Exercise requirements -> Restate the data below word for word, and let no image into your version.

··· Input for this task ···

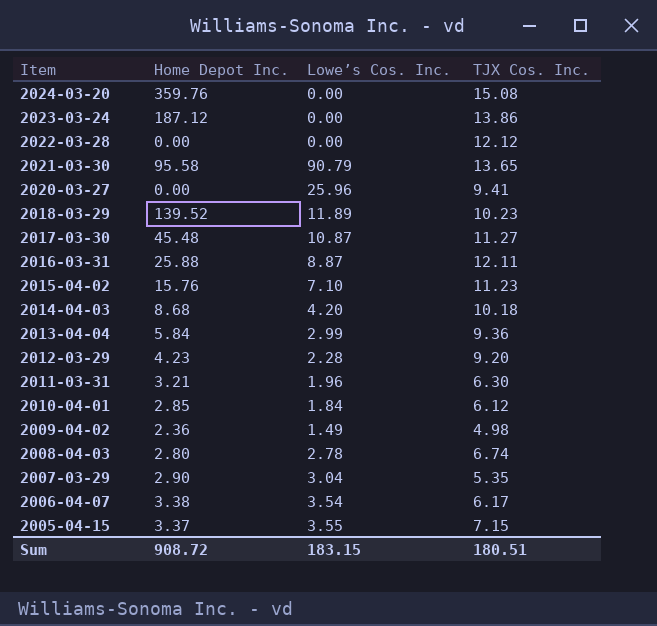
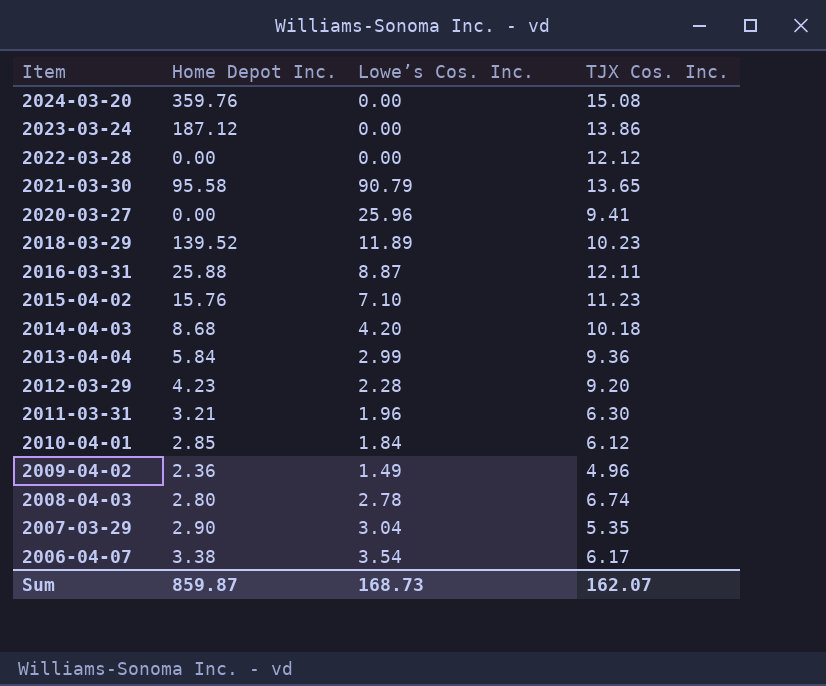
row 2017-03-30: 45.48 | 10.87 | 11.27 -> none
row 2005-04-15: 3.37 | 3.55 | 7.15 -> none
2009-04-02 | TJX Cos. Inc.: 4.98 -> 4.96
Sum | Home Depot Inc.: 908.72 -> 859.87
Sum | Lowe’s Cos. Inc.: 183.15 -> 168.73
Sum | TJX Cos. Inc.: 180.51 -> 162.07

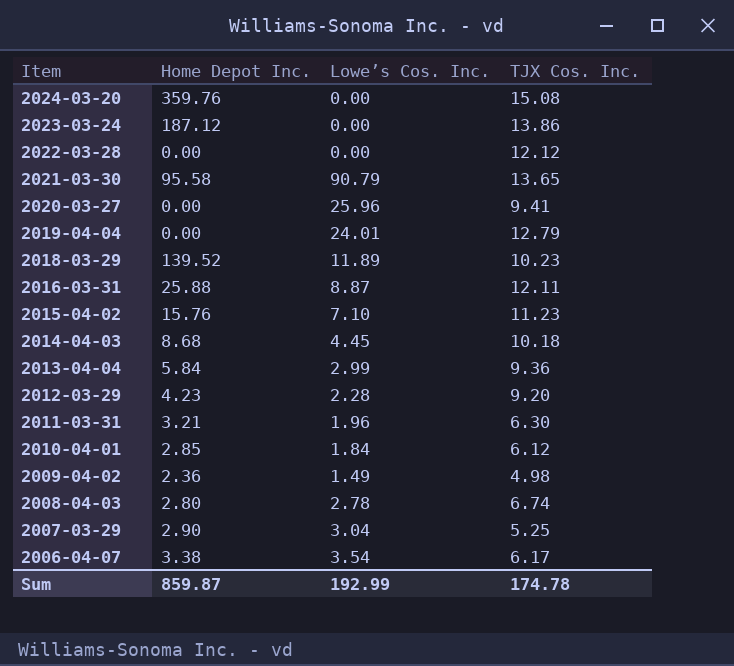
row 2019-04-04: none -> 0.00 | 24.01 | 12.79
2014-04-03 | Lowe’s Cos. Inc.: 4.20 -> 4.45
2009-04-02 | TJX Cos. Inc.: 4.96 -> 4.98
2007-03-29 | TJX Cos. Inc.: 5.35 -> 5.25
Sum | Lowe’s Cos. Inc.: 168.73 -> 192.99
Sum | TJX Cos. Inc.: 162.07 -> 174.78

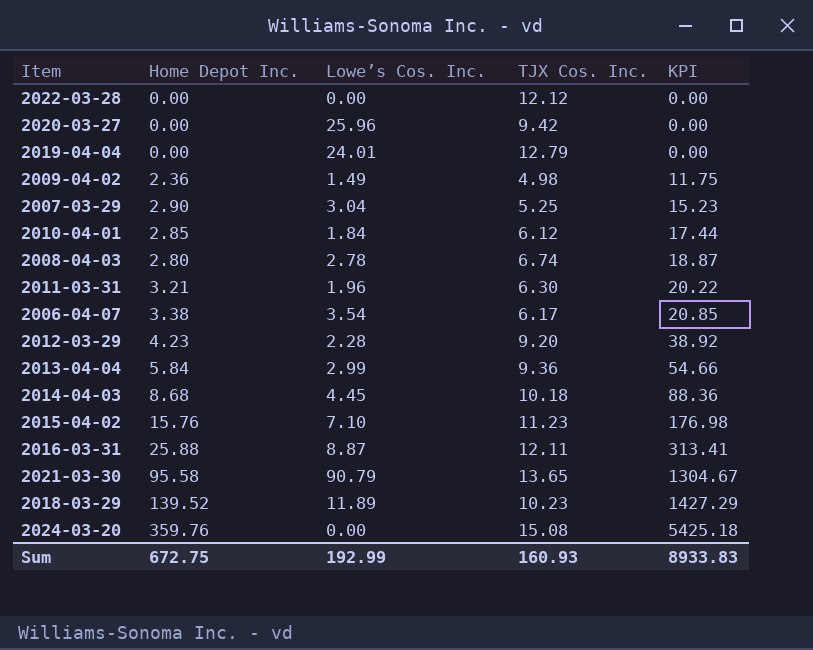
row order: Item descending -> KPI ascending
column KPI | formula: none -> [Home Depot Inc.] * [TJX Cos. Inc.]
row 2023-03-24: 187.12 | 0.00 | 13.86 -> none
2020-03-27 | TJX Cos. Inc.: 9.41 -> 9.42
Sum | Home Depot Inc.: 859.87 -> 672.75
Sum | TJX Cos. Inc.: 174.78 -> 160.93

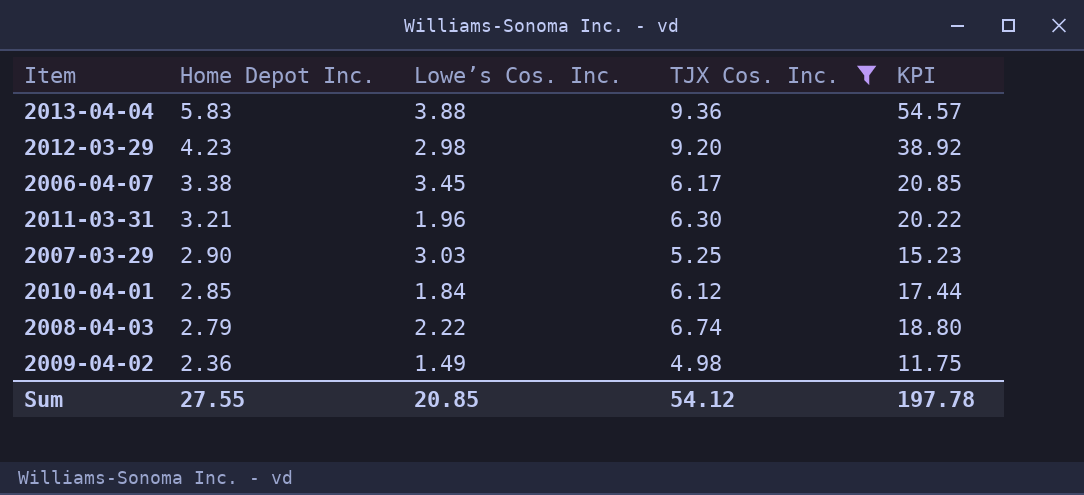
filter: none -> TJX Cos. Inc. <= 9.36
row order: KPI ascending -> Home Depot Inc. descending
2013-04-04 | Home Depot Inc.: 5.84 -> 5.83
2013-04-04 | Lowe’s Cos. Inc.: 2.99 -> 3.88
2013-04-04 | KPI: 54.66 -> 54.57
2012-03-29 | Lowe’s Cos. Inc.: 2.28 -> 2.98
2006-04-07 | Lowe’s Cos. Inc.: 3.54 -> 3.45
2007-03-29 | Lowe’s Cos. Inc.: 3.04 -> 3.03
2008-04-03 | Home Depot Inc.: 2.80 -> 2.79
2008-04-03 | Lowe’s Cos. Inc.: 2.78 -> 2.22
2008-04-03 | KPI: 18.87 -> 18.80
Sum | Home Depot Inc.: 672.75 -> 27.55
Sum | Lowe’s Cos. Inc.: 192.99 -> 20.85
Sum | TJX Cos. Inc.: 160.93 -> 54.12
Sum | KPI: 8933.83 -> 197.78

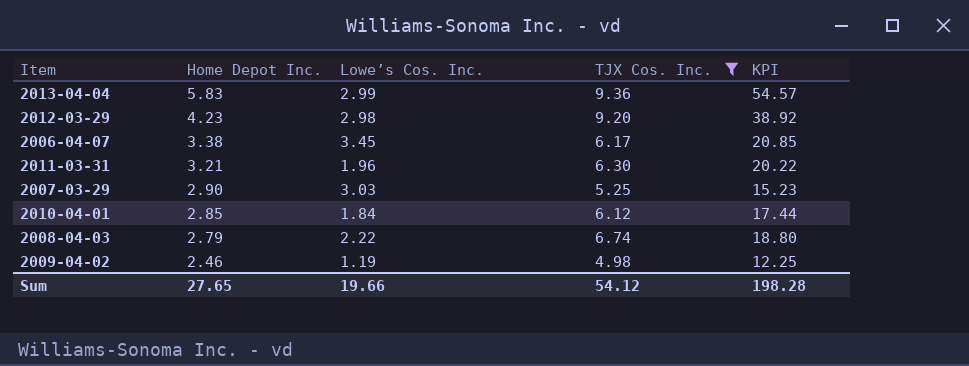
2013-04-04 | Lowe’s Cos. Inc.: 3.88 -> 2.99
2009-04-02 | Home Depot Inc.: 2.36 -> 2.46
2009-04-02 | Lowe’s Cos. Inc.: 1.49 -> 1.19
2009-04-02 | KPI: 11.75 -> 12.25
Sum | Home Depot Inc.: 27.55 -> 27.65
Sum | Lowe’s Cos. Inc.: 20.85 -> 19.66
Sum | KPI: 197.78 -> 198.28

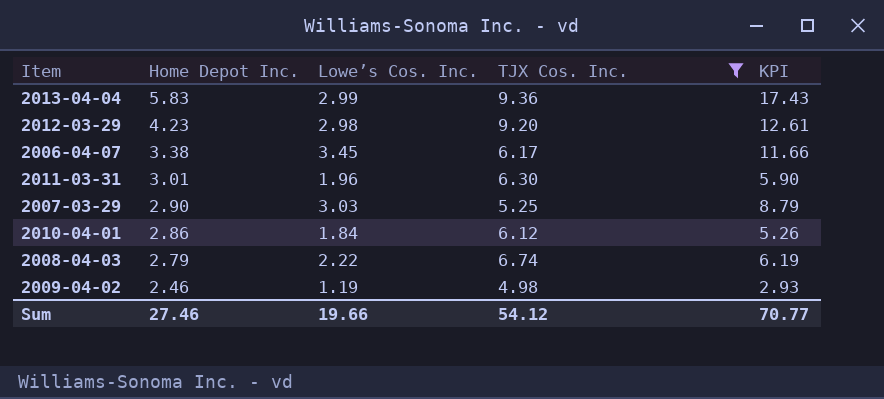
column KPI | formula: [Home Depot Inc.] * [TJX Cos. Inc.] -> [Home Depot Inc.] * [Lowe’s Cos. Inc.]
2011-03-31 | Home Depot Inc.: 3.21 -> 3.01
2010-04-01 | Home Depot Inc.: 2.85 -> 2.86
Sum | Home Depot Inc.: 27.65 -> 27.46
Sum | KPI: 198.28 -> 70.77

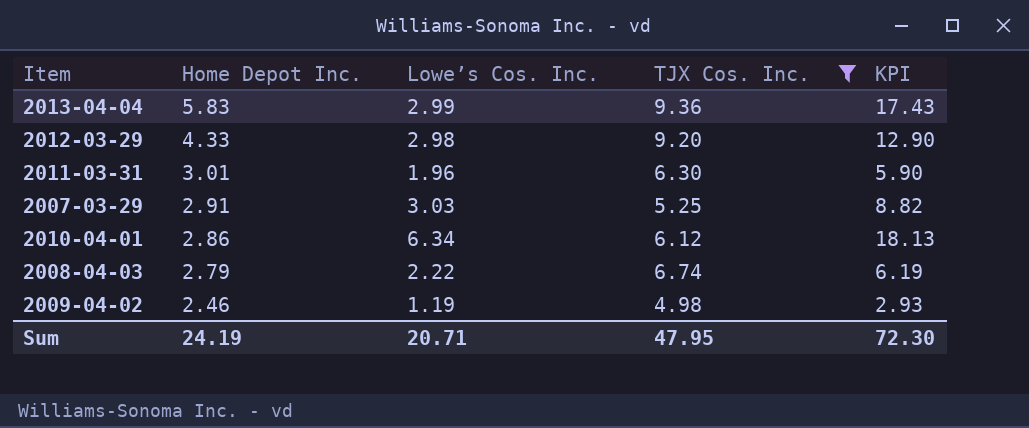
row 2006-04-07: 3.38 | 3.45 | 6.17 | 11.66 -> none
2012-03-29 | Home Depot Inc.: 4.23 -> 4.33
2012-03-29 | KPI: 12.61 -> 12.90
2007-03-29 | Home Depot Inc.: 2.90 -> 2.91
2007-03-29 | KPI: 8.79 -> 8.82
2010-04-01 | Lowe’s Cos. Inc.: 1.84 -> 6.34
2010-04-01 | KPI: 5.26 -> 18.13
Sum | Home Depot Inc.: 27.46 -> 24.19
Sum | Lowe’s Cos. Inc.: 19.66 -> 20.71
Sum | TJX Cos. Inc.: 54.12 -> 47.95
Sum | KPI: 70.77 -> 72.30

···

Written answer ->
row 2017-03-30: 45.48 | 10.87 | 11.27 -> none
row 2005-04-15: 3.37 | 3.55 | 7.15 -> none
2009-04-02 | TJX Cos. Inc.: 4.98 -> 4.96
Sum | Home Depot Inc.: 908.72 -> 859.87
Sum | Lowe’s Cos. Inc.: 183.15 -> 168.73
Sum | TJX Cos. Inc.: 180.51 -> 162.07

row 2019-04-04: none -> 0.00 | 24.01 | 12.79
2014-04-03 | Lowe’s Cos. Inc.: 4.20 -> 4.45
2009-04-02 | TJX Cos. Inc.: 4.96 -> 4.98
2007-03-29 | TJX Cos. Inc.: 5.35 -> 5.25
Sum | Lowe’s Cos. Inc.: 168.73 -> 192.99
Sum | TJX Cos. Inc.: 162.07 -> 174.78

row order: Item descending -> KPI ascending
column KPI | formula: none -> [Home Depot Inc.] * [TJX Cos. Inc.]
row 2023-03-24: 187.12 | 0.00 | 13.86 -> none
2020-03-27 | TJX Cos. Inc.: 9.41 -> 9.42
Sum | Home Depot Inc.: 859.87 -> 672.75
Sum | TJX Cos. Inc.: 174.78 -> 160.93

filter: none -> TJX Cos. Inc. <= 9.36
row order: KPI ascending -> Home Depot Inc. descending
2013-04-04 | Home Depot Inc.: 5.84 -> 5.83
2013-04-04 | Lowe’s Cos. Inc.: 2.99 -> 3.88
2013-04-04 | KPI: 54.66 -> 54.57
2012-03-29 | Lowe’s Cos. Inc.: 2.28 -> 2.98
2006-04-07 | Lowe’s Cos. Inc.: 3.54 -> 3.45
2007-03-29 | Lowe’s Cos. Inc.: 3.04 -> 3.03
2008-04-03 | Home Depot Inc.: 2.80 -> 2.79
2008-04-03 | Lowe’s Cos. Inc.: 2.78 -> 2.22
2008-04-03 | KPI: 18.87 -> 18.80
Sum | Home Depot Inc.: 672.75 -> 27.55
Sum | Lowe’s Cos. Inc.: 192.99 -> 20.85
Sum | TJX Cos. Inc.: 160.93 -> 54.12
Sum | KPI: 8933.83 -> 197.78

2013-04-04 | Lowe’s Cos. Inc.: 3.88 -> 2.99
2009-04-02 | Home Depot Inc.: 2.36 -> 2.46
2009-04-02 | Lowe’s Cos. Inc.: 1.49 -> 1.19
2009-04-02 | KPI: 11.75 -> 12.25
Sum | Home Depot Inc.: 27.55 -> 27.65
Sum | Lowe’s Cos. Inc.: 20.85 -> 19.66
Sum | KPI: 197.78 -> 198.28

column KPI | formula: [Home Depot Inc.] * [TJX Cos. Inc.] -> [Home Depot Inc.] * [Lowe’s Cos. Inc.]
2011-03-31 | Home Depot Inc.: 3.21 -> 3.01
2010-04-01 | Home Depot Inc.: 2.85 -> 2.86
Sum | Home Depot Inc.: 27.65 -> 27.46
Sum | KPI: 198.28 -> 70.77

row 2006-04-07: 3.38 | 3.45 | 6.17 | 11.66 -> none
2012-03-29 | Home Depot Inc.: 4.23 -> 4.33
2012-03-29 | KPI: 12.61 -> 12.90
2007-03-29 | Home Depot Inc.: 2.90 -> 2.91
2007-03-29 | KPI: 8.79 -> 8.82
2010-04-01 | Lowe’s Cos. Inc.: 1.84 -> 6.34
2010-04-01 | KPI: 5.26 -> 18.13
Sum | Home Depot Inc.: 27.46 -> 24.19
Sum | Lowe’s Cos. Inc.: 19.66 -> 20.71
Sum | TJX Cos. Inc.: 54.12 -> 47.95
Sum | KPI: 70.77 -> 72.30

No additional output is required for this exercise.